Aviation safety is paramount
So far, aviation safety standards have steadily evolved and improved, as manufacturers push back technological barriers to improve performance, while regulators ensure checks and balances are in place to maintaining admirable aviation safety standards by refining rules and ensuring new technology is compliant, reliable and trusted by operators, passengers and the public.
Previously, airworthiness certification processes were linear, sequential and cautious, allowing manufacturers to launch new aircraft while raising the industry’s safety record to enviable levels of excellence. But with each generation of new aircraft, lead times have lengthened and costs have increased. All-new aircraft designs incorporating new technologies could take more than a decade to go from launch to market – unless the process of developing safety rules and ensuring compliance is broadly reconsidered.
Throughout this new Clean Aviation-EASA symbiotic collaboration, safety remains sacrosanct. Indeed, there is a saying in the aviation industry that new aircraft only receive safety certification when the weight of the paperwork equals the weight of the aircraft. At Clean Aviation, we intend to make this process paperless wherever possible, using digitalization to strengthen safety standards, improve certification methodologies, increase efficiency and save trees.
The organization has therefore dedicated one of its projects, CONCERTO, to exploring new methods of certification and compliance of disruptive technologies. Its participants’ expertise in digital twin technology and digital product lifecycle management, combined with EASA’s safety skills, will ensure the optimization of the certification roadmap, using digitization to simulation, evaluation and documentation.

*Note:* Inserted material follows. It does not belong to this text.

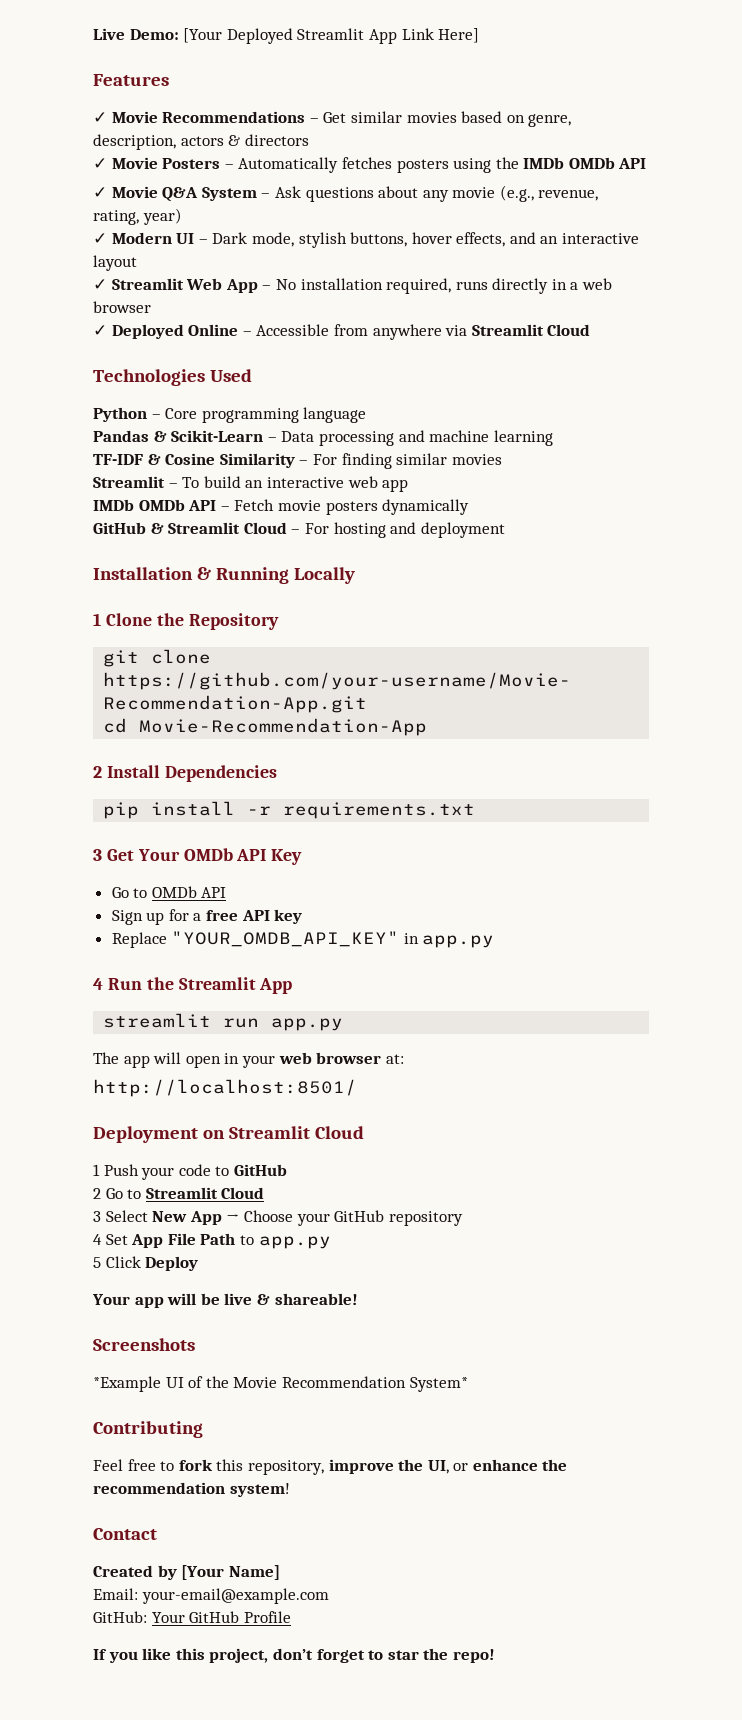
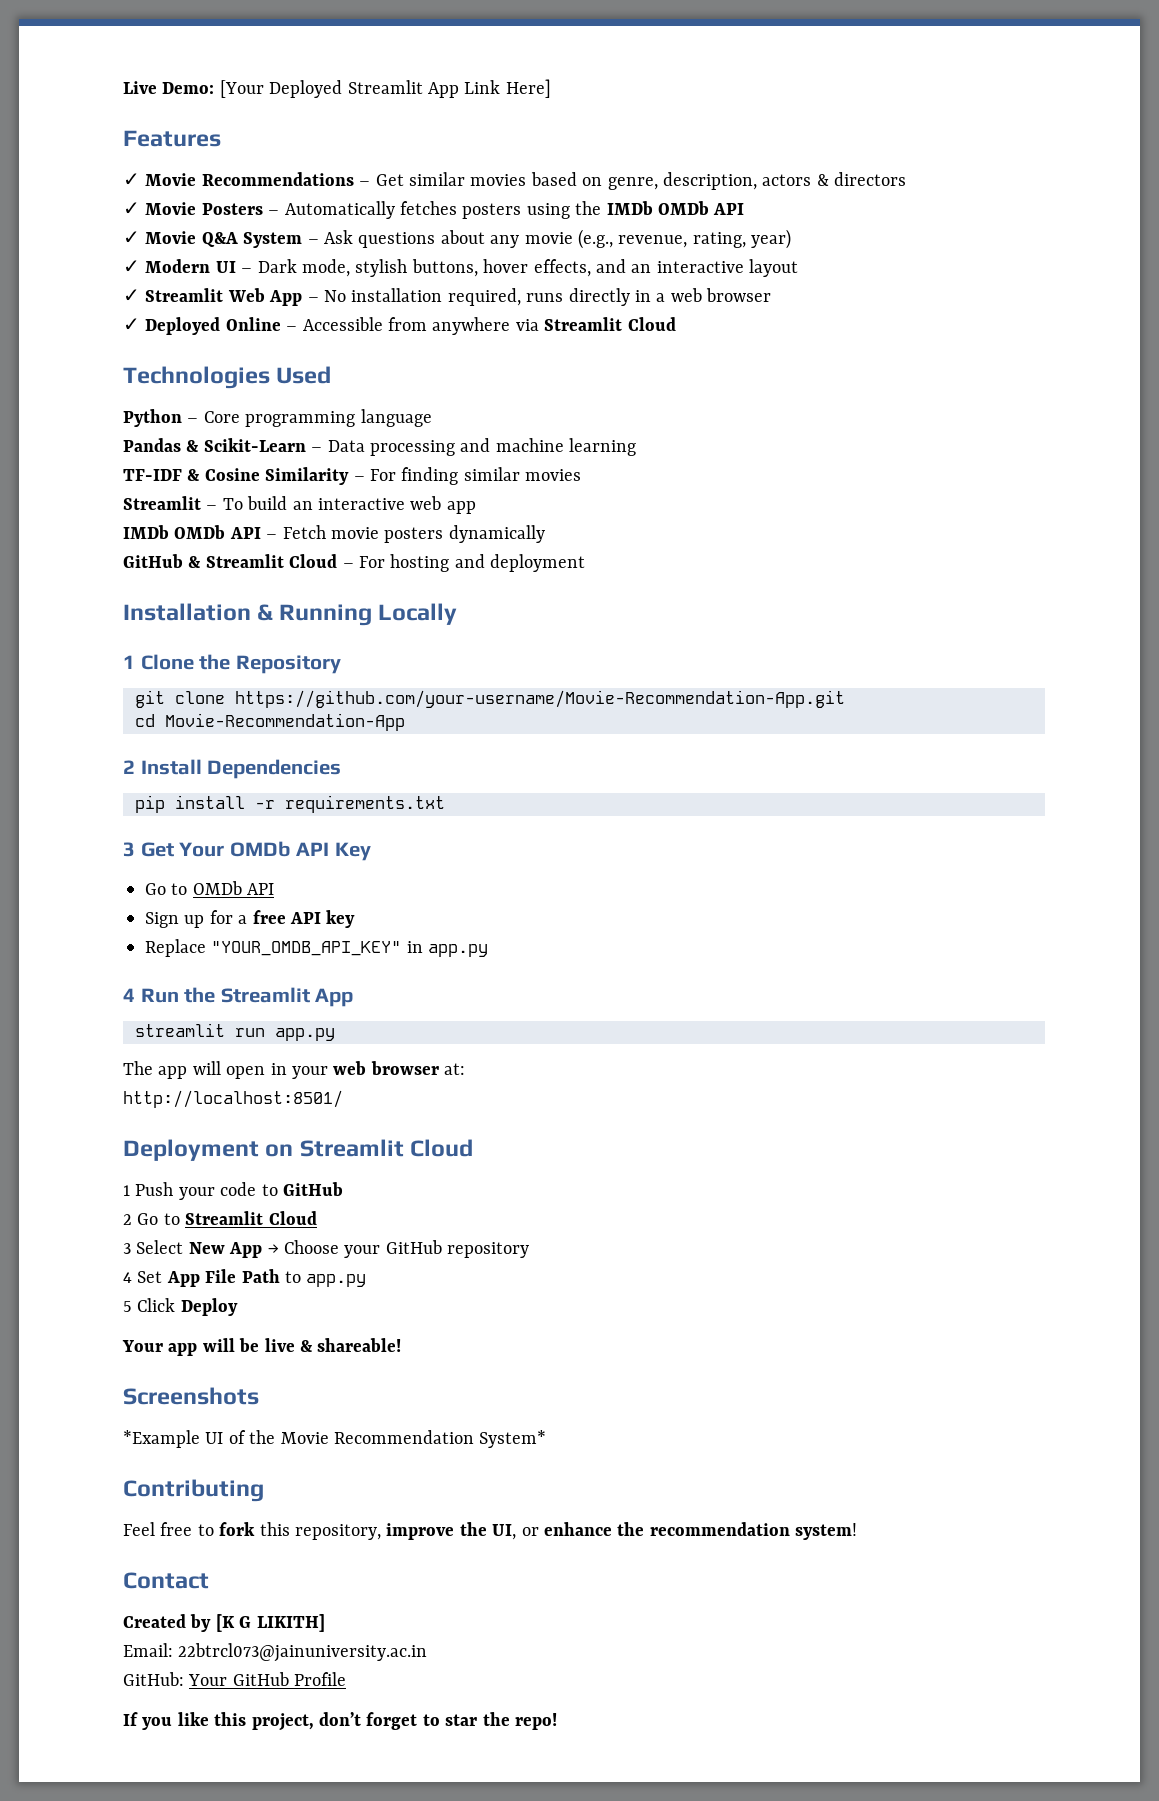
- Created by [Your Name]
+ Created by [K G LIKITH]
- Email: your-email@example.com
+ Email: 22btrcl073@jainuniversity.ac.in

This is just the beginning, but the inauguration of this enhanced EASA-Clean Aviation collaboration will see the team moving forward at a steady pace.
With this unique approach, innovators and the regulator are now part of the same team, working closely together to make environmentally friendly aircraft a reality, while evolving safety rules. Together, EASA and Clean Aviation are navigating in synergy towards a more sustainable future for European aeronautics.